*SUPPLIED INFORMATION*:
● ● ●
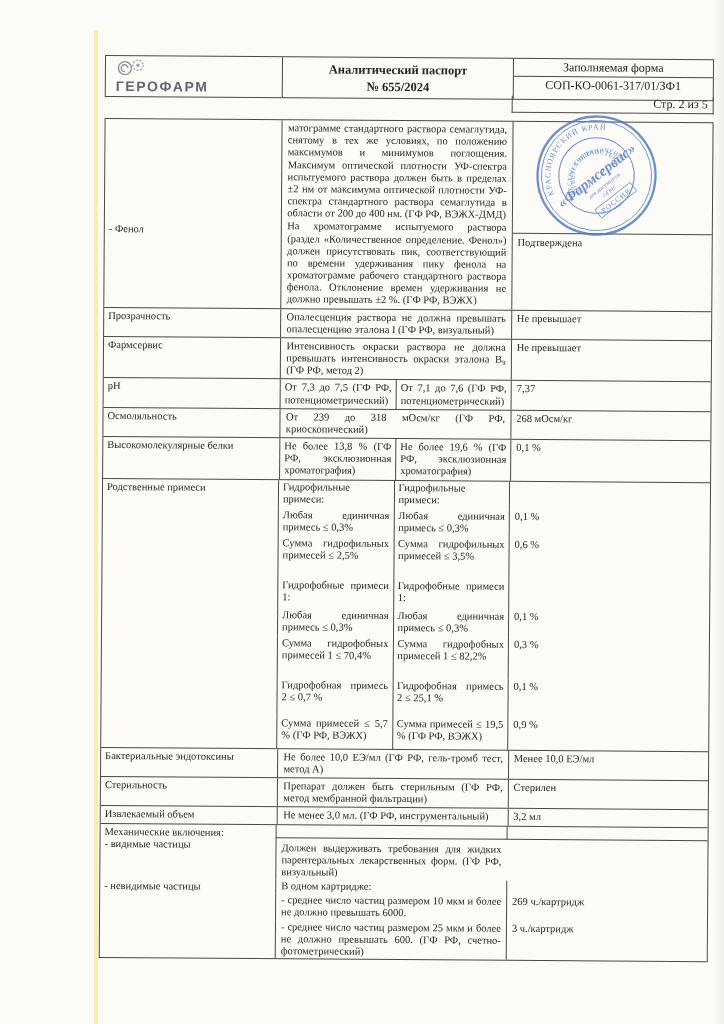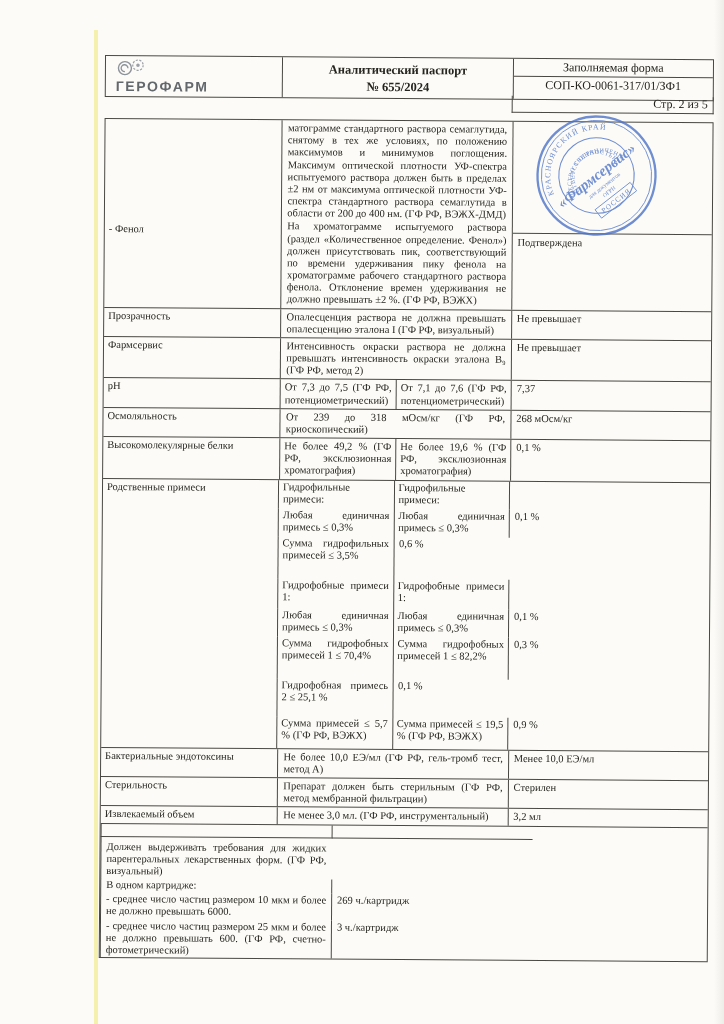--- a/index.html
+++ b/index.html
@@ -147,7 +147,7 @@
       <div class="row" style="min-height:40px">
         <div class="c-label">Высокомолекулярные белки</div>
         <div class="c-val split nopad">
-          <div class="sub">Не более 49,2 % (ГФ РФ, эксклюзионная хроматография)</div>
+          <div class="sub">Не более 13,8 % (ГФ РФ, эксклюзионная хроматография)</div>
           <div class="sub">Не более 19,6 % (ГФ РФ, эксклюзионная хроматография)</div>
         </div>
         <div class="c-res">0,1 %</div>

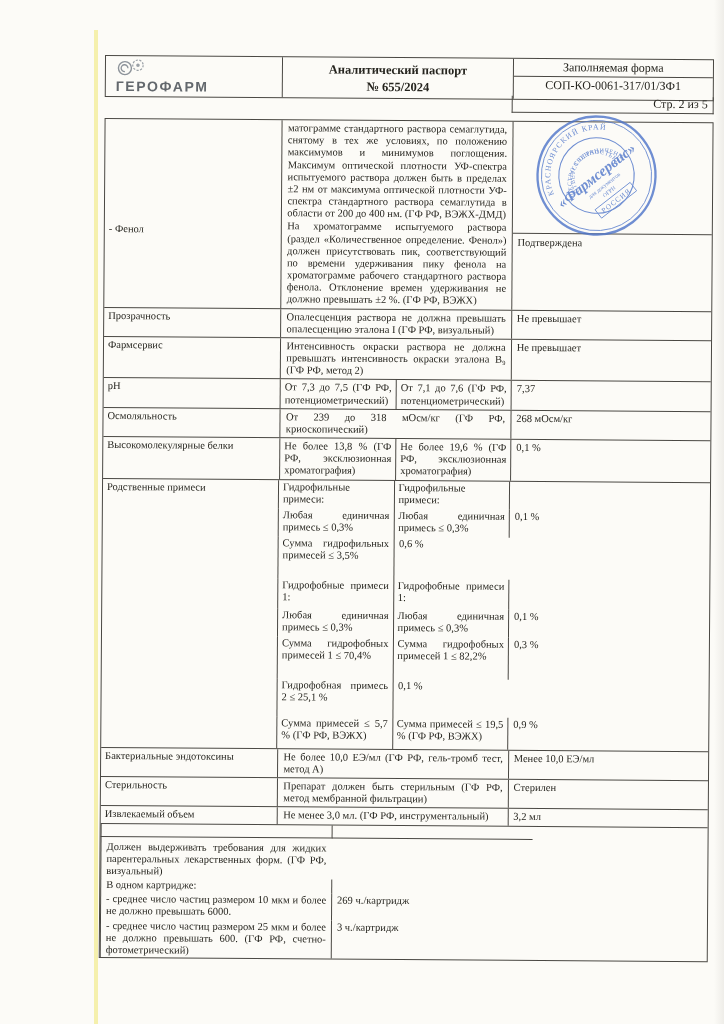--- a/index.html
+++ b/index.html
@@ -167,6 +167,7 @@
             <div class="g-r">0,1 %</div>
           </div>
           <div class="g-row mh42">
+            <div class="g-s1">Сумма гидрофильных примесей ≤ 2,5%</div>
             <div class="g-s2">Сумма гидрофильных примесей ≤ 3,5%</div>
             <div class="g-r">0,6 %</div>
           </div>

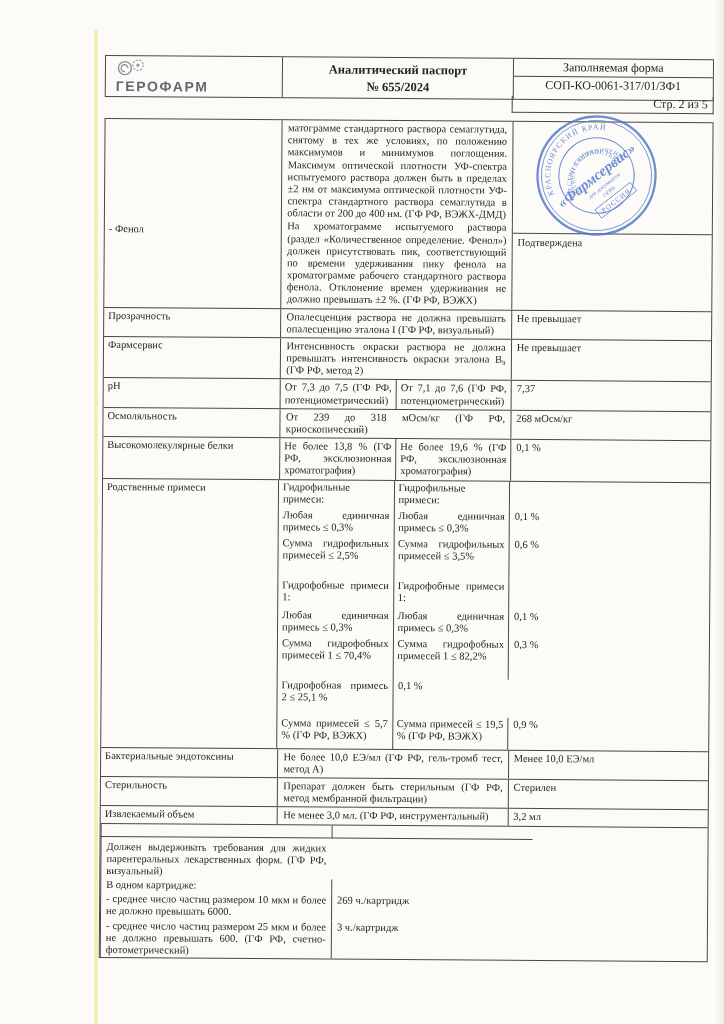--- a/index.html
+++ b/index.html
@@ -187,6 +187,7 @@
             <div class="g-r">0,3 %</div>
           </div>
           <div class="g-row mh38">
+            <div class="g-s1">Гидрофобная примесь 2 ≤ 0,7 %</div>
             <div class="g-s2">Гидрофобная примесь 2 ≤ 25,1 %</div>
             <div class="g-r">0,1 %</div>
           </div>

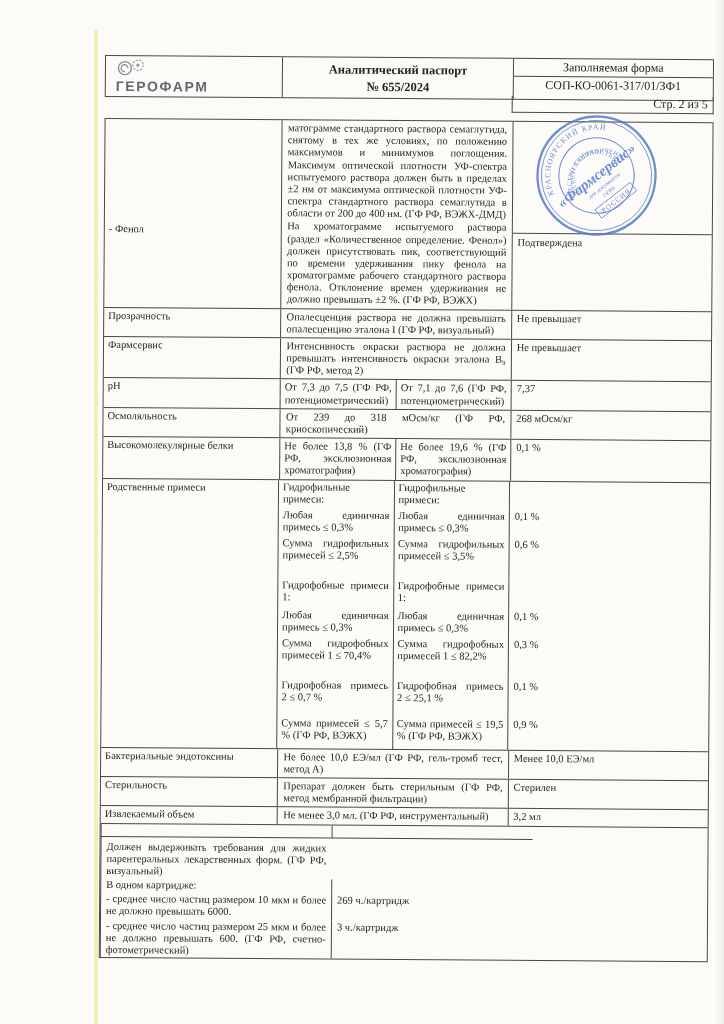--- a/index.html
+++ b/index.html
@@ -218,6 +218,11 @@
       </div>
 
       <div class="row">
+        <div class="c-label">
+          <div>Механические включения:</div>
+          <div>- видимые частицы</div>
+          <div class="sub2-gap">- невидимые частицы</div>
+        </div>
         <div class="grid">
           <div class="g-row">
             <div class="m-spec m-strip"></div>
● ● ●
*TASK DESCRIPTION*: Before you return the listing exactly, strip out its pictures.

*EXPECTED ANSWER*:
--- a/index.html
+++ b/index.html
@@ -147,7 +147,7 @@
       <div class="row" style="min-height:40px">
         <div class="c-label">Высокомолекулярные белки</div>
         <div class="c-val split nopad">
-          <div class="sub">Не более 49,2 % (ГФ РФ, эксклюзионная хроматография)</div>
+          <div class="sub">Не более 13,8 % (ГФ РФ, эксклюзионная хроматография)</div>
           <div class="sub">Не более 19,6 % (ГФ РФ, эксклюзионная хроматография)</div>
         </div>
         <div class="c-res">0,1 %</div>

--- a/index.html
+++ b/index.html
@@ -167,6 +167,7 @@
             <div class="g-r">0,1 %</div>
           </div>
           <div class="g-row mh42">
+            <div class="g-s1">Сумма гидрофильных примесей ≤ 2,5%</div>
             <div class="g-s2">Сумма гидрофильных примесей ≤ 3,5%</div>
             <div class="g-r">0,6 %</div>
           </div>

--- a/index.html
+++ b/index.html
@@ -187,6 +187,7 @@
             <div class="g-r">0,3 %</div>
           </div>
           <div class="g-row mh38">
+            <div class="g-s1">Гидрофобная примесь 2 ≤ 0,7 %</div>
             <div class="g-s2">Гидрофобная примесь 2 ≤ 25,1 %</div>
             <div class="g-r">0,1 %</div>
           </div>

--- a/index.html
+++ b/index.html
@@ -218,6 +218,11 @@
       </div>
 
       <div class="row">
+        <div class="c-label">
+          <div>Механические включения:</div>
+          <div>- видимые частицы</div>
+          <div class="sub2-gap">- невидимые частицы</div>
+        </div>
         <div class="grid">
           <div class="g-row">
             <div class="m-spec m-strip"></div>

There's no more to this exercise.